[Start of Attachment]
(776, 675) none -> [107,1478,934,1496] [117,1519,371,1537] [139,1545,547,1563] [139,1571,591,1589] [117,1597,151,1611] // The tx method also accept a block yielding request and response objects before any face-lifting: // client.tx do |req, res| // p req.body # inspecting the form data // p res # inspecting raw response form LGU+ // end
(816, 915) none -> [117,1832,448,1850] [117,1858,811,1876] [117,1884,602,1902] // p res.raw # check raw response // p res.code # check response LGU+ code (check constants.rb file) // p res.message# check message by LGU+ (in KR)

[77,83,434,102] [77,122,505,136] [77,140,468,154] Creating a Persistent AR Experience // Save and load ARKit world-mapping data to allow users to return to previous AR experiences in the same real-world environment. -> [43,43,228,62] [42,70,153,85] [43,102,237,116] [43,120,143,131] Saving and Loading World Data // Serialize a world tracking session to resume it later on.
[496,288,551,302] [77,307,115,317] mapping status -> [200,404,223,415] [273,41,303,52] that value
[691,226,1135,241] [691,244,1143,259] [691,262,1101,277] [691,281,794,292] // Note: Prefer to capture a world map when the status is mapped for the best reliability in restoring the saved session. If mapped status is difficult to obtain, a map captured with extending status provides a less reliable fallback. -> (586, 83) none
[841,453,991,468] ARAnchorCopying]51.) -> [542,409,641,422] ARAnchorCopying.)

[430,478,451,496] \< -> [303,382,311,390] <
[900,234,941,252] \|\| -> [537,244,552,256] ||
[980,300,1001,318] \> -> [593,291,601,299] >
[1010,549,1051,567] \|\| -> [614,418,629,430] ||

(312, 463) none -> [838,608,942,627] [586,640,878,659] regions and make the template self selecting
[End of Attachment]
**TASK BRIEF:**
The output must consist solely of the lines from the first line of the records through the line containing "[496,288,551,302] [77,307,115,317] mapping", reproduced exactly.

**EXERCISE OUTPUT:**
(776, 675) none -> [107,1478,934,1496] [117,1519,371,1537] [139,1545,547,1563] [139,1571,591,1589] [117,1597,151,1611] // The tx method also accept a block yielding request and response objects before any face-lifting: // client.tx do |req, res| // p req.body # inspecting the form data // p res # inspecting raw response form LGU+ // end
(816, 915) none -> [117,1832,448,1850] [117,1858,811,1876] [117,1884,602,1902] // p res.raw # check raw response // p res.code # check response LGU+ code (check constants.rb file) // p res.message# check message by LGU+ (in KR)

[77,83,434,102] [77,122,505,136] [77,140,468,154] Creating a Persistent AR Experience // Save and load ARKit world-mapping data to allow users to return to previous AR experiences in the same real-world environment. -> [43,43,228,62] [42,70,153,85] [43,102,237,116] [43,120,143,131] Saving and Loading World Data // Serialize a world tracking session to resume it later on.
[496,288,551,302] [77,307,115,317] mapping status -> [200,404,223,415] [273,41,303,52] that value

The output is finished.